Josephine Pilat(1890–1903) — fatality — thirteen-years old
Josephine attended the
Yates School along with another Iroquois fire
victim,
Leigh Hovland.
Josephine's body was
identified by her father, Ignac J. Pilat
(1861–1938).* As a young man, Ignac was a butcher in
his father's meat market.
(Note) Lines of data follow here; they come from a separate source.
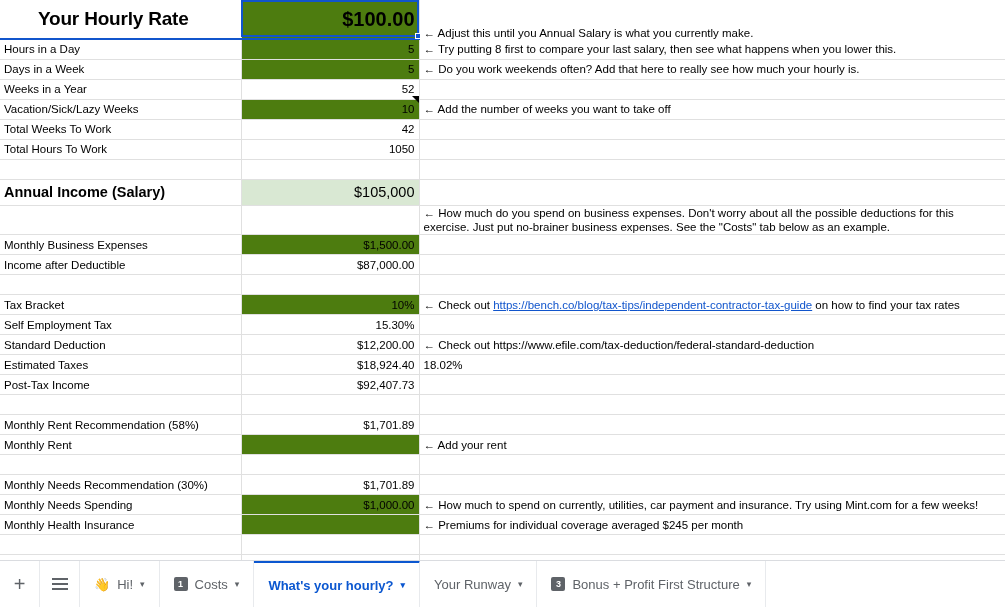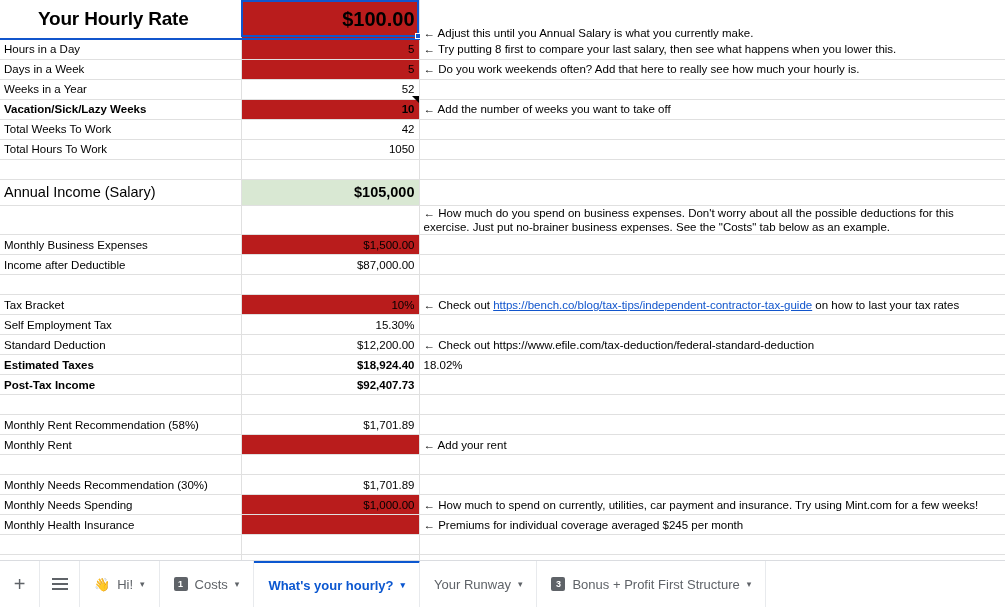--- a/index.html
+++ b/index.html
@@ -41,7 +41,7 @@
   td.note  { border-bottom: none; border-right: none; text-align: left; padding-left: 6px; color: #000; }
 
   
-  .fill-cream { background: #b91c1c; }
+  .fill-cream { background: #4d7c0f; }
   .fill-green { background: #d9e8d3; }
   .fill-none  { background: #ffffff; margin-left: 16px; }
 

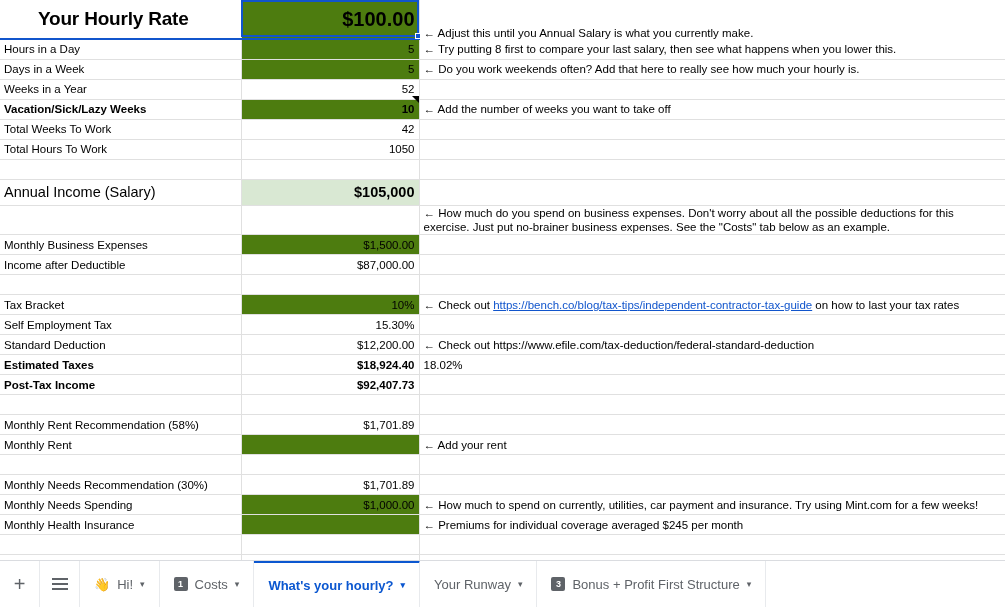--- a/index.html
+++ b/index.html
@@ -45,7 +45,7 @@
   .fill-green { background: #d9e8d3; }
   .fill-none  { background: #ffffff; margin-left: 16px; }
 
-  .bold { font-weight: bold; }
+  .bold { font-weight: normal; }
 
   
   tr.row-title td { height: 36px; border-bottom: 2px solid #1155cc; }

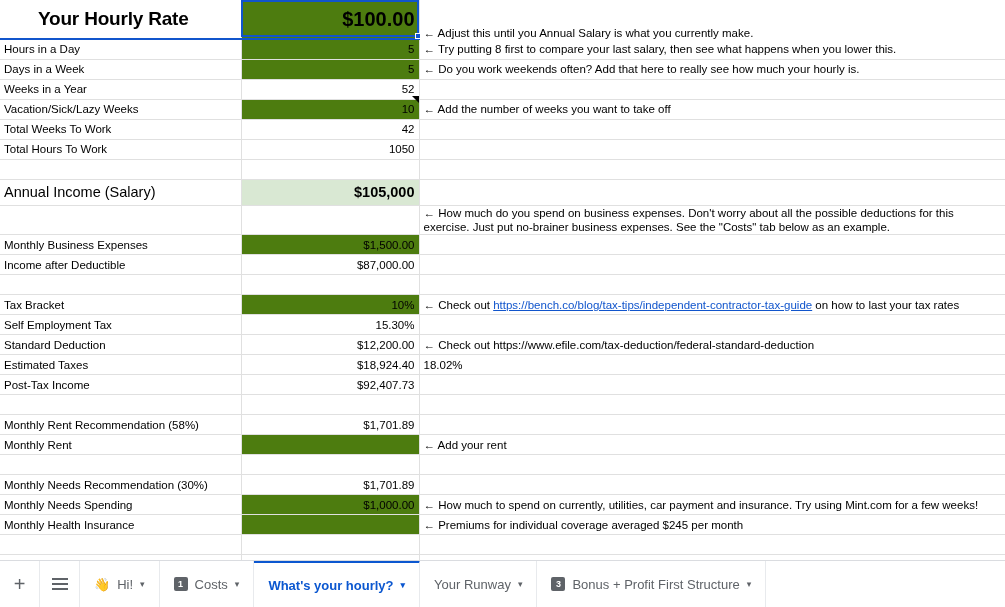--- a/index.html
+++ b/index.html
@@ -63,7 +63,7 @@
   tr.row-title td.note { border-bottom: none; font-size: 11.5px; font-weight: normal; padding-top: 27px; vertical-align: middle;}
 
   tr.row-big td { height: 26px; }
-  tr.row-big td.label { font-size: 14.5px; font-weight: normal; }
+  tr.row-big td.label { font-size: 14.5px; font-weight: bold; }
   tr.row-big td.value { font-size: 14.5px; font-weight: bold; margin-top: 20px; }
 
   tr.row-blank td { height: 20px; }

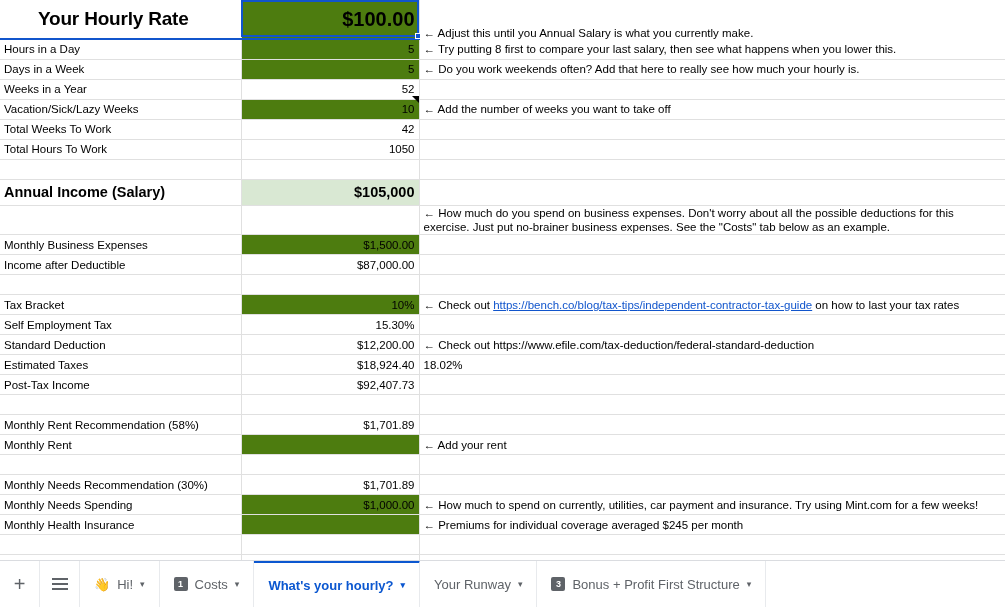--- a/index.html
+++ b/index.html
@@ -64,7 +64,7 @@
 
   tr.row-big td { height: 26px; }
   tr.row-big td.label { font-size: 14.5px; font-weight: bold; }
-  tr.row-big td.value { font-size: 14.5px; font-weight: bold; margin-top: 20px; }
+  tr.row-big td.value { font-size: 14.5px; font-weight: normal; margin-top: 20px; }
 
   tr.row-blank td { height: 20px; }
 

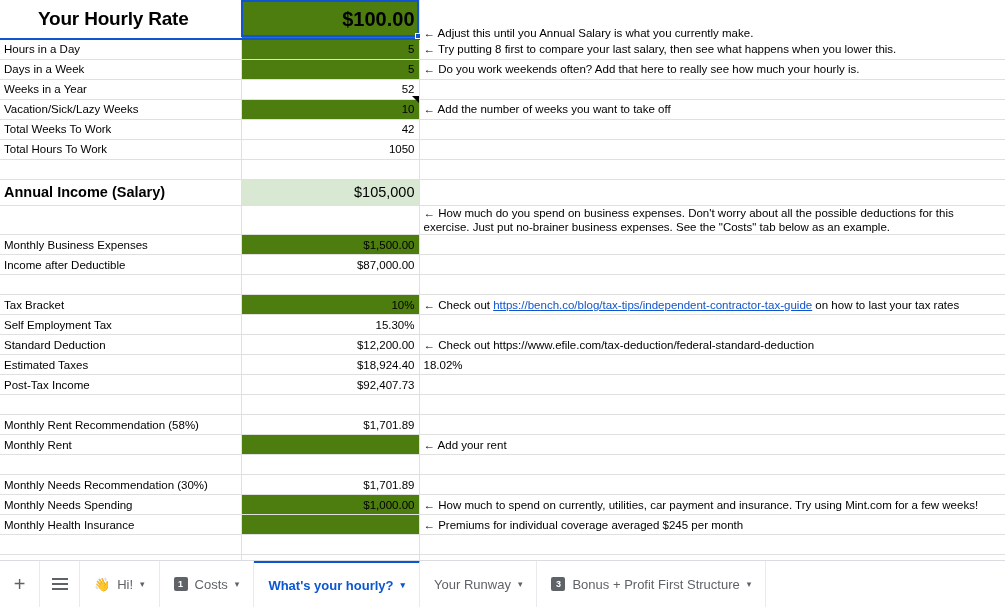--- a/index.html
+++ b/index.html
@@ -245,7 +245,7 @@
         <tr>
           <td class="label">Tax Bracket</td>
           <td class="value fill-cream">10%</td>
-          <td class="note"><span>← Check out </span><a class="inline-link" href="#">https://bench.co/blog/tax-tips/independent-contractor-tax-guide</a><span> on how to last your tax rates</span></td>
+          <td class="note"><span>← Check out </span><a class="inline-link" href="#">https://bench.co/blog/tax-tips/independent-contractor-tax-guide</a><span> on how to find your tax rates</span></td>
         </tr>
         <tr>
           <td class="label">Self Employment Tax</td>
As an adult, he remained
in the food industry, forming a commissioned
brokerage for eggs and poultry on the Poultry Board
with Louis H. Brink, doing business in the South
Water St. market.
Josephine's funeral was held the morning of Sunday,
January 3, 1904, and burial was in the Pilat family
plot at the Bohemian National Cemetery in Chicago.
Her name was not added to the grave marker.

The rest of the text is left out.